▶ Task
Transcribe the data below verbatim from the line with "balance: 2517.01 -> 2533.88" to the line with "Batteria nuova originale". Include both of those lines.
[Available records — start]
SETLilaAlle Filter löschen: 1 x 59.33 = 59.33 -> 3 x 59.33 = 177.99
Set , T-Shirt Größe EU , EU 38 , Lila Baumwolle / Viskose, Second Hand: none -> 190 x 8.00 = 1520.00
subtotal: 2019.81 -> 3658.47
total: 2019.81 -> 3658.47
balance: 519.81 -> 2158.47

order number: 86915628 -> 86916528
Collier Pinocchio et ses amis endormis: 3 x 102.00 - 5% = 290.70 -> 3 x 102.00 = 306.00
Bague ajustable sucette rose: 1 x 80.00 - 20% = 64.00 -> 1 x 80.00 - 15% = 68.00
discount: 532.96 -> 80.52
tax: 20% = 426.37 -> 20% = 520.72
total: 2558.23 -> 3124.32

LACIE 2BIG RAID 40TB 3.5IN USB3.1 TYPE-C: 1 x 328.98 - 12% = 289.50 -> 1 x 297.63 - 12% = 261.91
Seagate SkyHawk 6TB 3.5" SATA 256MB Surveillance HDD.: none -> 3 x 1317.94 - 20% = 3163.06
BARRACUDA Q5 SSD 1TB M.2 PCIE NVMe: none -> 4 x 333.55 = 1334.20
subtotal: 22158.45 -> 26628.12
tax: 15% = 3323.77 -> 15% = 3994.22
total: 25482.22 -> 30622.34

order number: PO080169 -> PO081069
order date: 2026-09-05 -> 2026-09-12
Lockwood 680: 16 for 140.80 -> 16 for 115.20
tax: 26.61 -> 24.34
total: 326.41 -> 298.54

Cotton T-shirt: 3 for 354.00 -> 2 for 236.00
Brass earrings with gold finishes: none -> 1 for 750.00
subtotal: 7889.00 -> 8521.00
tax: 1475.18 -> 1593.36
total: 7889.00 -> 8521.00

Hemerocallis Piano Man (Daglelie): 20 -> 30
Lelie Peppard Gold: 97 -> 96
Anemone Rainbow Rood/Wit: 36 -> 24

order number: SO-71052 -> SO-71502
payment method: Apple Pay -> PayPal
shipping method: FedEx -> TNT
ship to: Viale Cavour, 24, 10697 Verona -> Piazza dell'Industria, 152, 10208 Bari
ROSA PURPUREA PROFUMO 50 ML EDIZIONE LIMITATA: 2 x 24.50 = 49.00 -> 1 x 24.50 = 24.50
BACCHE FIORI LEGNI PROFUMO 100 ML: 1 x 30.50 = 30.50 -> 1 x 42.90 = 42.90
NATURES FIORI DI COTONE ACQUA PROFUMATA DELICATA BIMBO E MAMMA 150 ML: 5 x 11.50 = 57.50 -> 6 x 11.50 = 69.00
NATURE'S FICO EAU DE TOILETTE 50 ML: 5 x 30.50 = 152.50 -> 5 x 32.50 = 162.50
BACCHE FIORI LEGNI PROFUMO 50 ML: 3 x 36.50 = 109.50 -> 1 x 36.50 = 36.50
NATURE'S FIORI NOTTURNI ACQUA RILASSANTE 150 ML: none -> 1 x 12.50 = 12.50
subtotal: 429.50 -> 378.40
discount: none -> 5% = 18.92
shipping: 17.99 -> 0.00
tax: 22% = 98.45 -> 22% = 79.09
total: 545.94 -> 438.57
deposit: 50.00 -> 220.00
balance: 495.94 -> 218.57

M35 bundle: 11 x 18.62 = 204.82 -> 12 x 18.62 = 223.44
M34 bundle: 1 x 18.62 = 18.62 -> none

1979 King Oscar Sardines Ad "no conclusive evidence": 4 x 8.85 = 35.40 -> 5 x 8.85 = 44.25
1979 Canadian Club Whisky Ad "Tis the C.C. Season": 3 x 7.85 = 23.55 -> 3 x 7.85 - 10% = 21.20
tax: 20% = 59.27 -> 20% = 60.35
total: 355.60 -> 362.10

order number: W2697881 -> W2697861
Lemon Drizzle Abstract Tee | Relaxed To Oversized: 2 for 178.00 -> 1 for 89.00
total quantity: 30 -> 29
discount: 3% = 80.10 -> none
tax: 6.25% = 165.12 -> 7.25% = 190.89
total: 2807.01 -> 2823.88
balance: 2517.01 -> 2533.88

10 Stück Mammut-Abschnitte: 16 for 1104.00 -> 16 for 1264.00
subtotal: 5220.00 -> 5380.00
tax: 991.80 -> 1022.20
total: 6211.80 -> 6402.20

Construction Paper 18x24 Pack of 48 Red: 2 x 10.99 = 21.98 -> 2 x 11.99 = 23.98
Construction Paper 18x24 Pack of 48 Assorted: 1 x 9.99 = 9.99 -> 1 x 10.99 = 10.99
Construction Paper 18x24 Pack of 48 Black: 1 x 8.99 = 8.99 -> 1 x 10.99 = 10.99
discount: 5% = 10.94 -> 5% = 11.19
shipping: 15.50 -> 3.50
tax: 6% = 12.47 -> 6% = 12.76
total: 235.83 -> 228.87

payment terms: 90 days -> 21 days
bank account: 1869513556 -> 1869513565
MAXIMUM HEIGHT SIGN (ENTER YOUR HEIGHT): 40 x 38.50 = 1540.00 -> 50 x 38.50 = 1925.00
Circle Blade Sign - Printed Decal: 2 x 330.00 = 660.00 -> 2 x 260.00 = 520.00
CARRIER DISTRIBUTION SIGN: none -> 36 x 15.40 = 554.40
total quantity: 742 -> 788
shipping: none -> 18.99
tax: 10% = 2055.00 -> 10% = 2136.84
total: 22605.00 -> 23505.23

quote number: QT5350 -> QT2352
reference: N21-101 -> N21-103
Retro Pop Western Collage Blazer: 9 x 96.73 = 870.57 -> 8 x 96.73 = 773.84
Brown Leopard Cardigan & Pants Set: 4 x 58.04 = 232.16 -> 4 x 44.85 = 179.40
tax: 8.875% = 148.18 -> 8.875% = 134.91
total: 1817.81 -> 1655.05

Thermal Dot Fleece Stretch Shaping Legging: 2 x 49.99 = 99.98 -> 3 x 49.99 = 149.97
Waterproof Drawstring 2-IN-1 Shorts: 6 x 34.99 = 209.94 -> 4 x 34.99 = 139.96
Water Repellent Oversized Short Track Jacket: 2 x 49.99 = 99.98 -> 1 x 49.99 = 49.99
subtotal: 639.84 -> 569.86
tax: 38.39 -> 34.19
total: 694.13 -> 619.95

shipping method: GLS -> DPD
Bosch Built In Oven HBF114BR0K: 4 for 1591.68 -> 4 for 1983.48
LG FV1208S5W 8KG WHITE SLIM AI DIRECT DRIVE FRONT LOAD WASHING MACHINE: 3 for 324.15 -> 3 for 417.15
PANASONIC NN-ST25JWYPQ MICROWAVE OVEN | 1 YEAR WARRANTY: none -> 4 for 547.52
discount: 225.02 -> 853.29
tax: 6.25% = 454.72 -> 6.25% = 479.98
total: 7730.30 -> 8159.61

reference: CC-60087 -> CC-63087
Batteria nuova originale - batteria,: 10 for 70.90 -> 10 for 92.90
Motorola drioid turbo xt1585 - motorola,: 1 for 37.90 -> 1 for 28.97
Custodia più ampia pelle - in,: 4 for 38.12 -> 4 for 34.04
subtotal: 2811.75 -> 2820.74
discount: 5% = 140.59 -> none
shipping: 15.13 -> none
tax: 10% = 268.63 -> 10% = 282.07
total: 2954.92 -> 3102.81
[Available records — finish]
▶ Answer space
balance: 2517.01 -> 2533.88

10 Stück Mammut-Abschnitte: 16 for 1104.00 -> 16 for 1264.00
subtotal: 5220.00 -> 5380.00
tax: 991.80 -> 1022.20
total: 6211.80 -> 6402.20

Construction Paper 18x24 Pack of 48 Red: 2 x 10.99 = 21.98 -> 2 x 11.99 = 23.98
Construction Paper 18x24 Pack of 48 Assorted: 1 x 9.99 = 9.99 -> 1 x 10.99 = 10.99
Construction Paper 18x24 Pack of 48 Black: 1 x 8.99 = 8.99 -> 1 x 10.99 = 10.99
discount: 5% = 10.94 -> 5% = 11.19
shipping: 15.50 -> 3.50
tax: 6% = 12.47 -> 6% = 12.76
total: 235.83 -> 228.87

payment terms: 90 days -> 21 days
bank account: 1869513556 -> 1869513565
MAXIMUM HEIGHT SIGN (ENTER YOUR HEIGHT): 40 x 38.50 = 1540.00 -> 50 x 38.50 = 1925.00
Circle Blade Sign - Printed Decal: 2 x 330.00 = 660.00 -> 2 x 260.00 = 520.00
CARRIER DISTRIBUTION SIGN: none -> 36 x 15.40 = 554.40
total quantity: 742 -> 788
shipping: none -> 18.99
tax: 10% = 2055.00 -> 10% = 2136.84
total: 22605.00 -> 23505.23

quote number: QT5350 -> QT2352
reference: N21-101 -> N21-103
Retro Pop Western Collage Blazer: 9 x 96.73 = 870.57 -> 8 x 96.73 = 773.84
Brown Leopard Cardigan & Pants Set: 4 x 58.04 = 232.16 -> 4 x 44.85 = 179.40
tax: 8.875% = 148.18 -> 8.875% = 134.91
total: 1817.81 -> 1655.05

Thermal Dot Fleece Stretch Shaping Legging: 2 x 49.99 = 99.98 -> 3 x 49.99 = 149.97
Waterproof Drawstring 2-IN-1 Shorts: 6 x 34.99 = 209.94 -> 4 x 34.99 = 139.96
Water Repellent Oversized Short Track Jacket: 2 x 49.99 = 99.98 -> 1 x 49.99 = 49.99
subtotal: 639.84 -> 569.86
tax: 38.39 -> 34.19
total: 694.13 -> 619.95

shipping method: GLS -> DPD
Bosch Built In Oven HBF114BR0K: 4 for 1591.68 -> 4 for 1983.48
LG FV1208S5W 8KG WHITE SLIM AI DIRECT DRIVE FRONT LOAD WASHING MACHINE: 3 for 324.15 -> 3 for 417.15
PANASONIC NN-ST25JWYPQ MICROWAVE OVEN | 1 YEAR WARRANTY: none -> 4 for 547.52
discount: 225.02 -> 853.29
tax: 6.25% = 454.72 -> 6.25% = 479.98
total: 7730.30 -> 8159.61

reference: CC-60087 -> CC-63087
Batteria nuova originale - batteria,: 10 for 70.90 -> 10 for 92.90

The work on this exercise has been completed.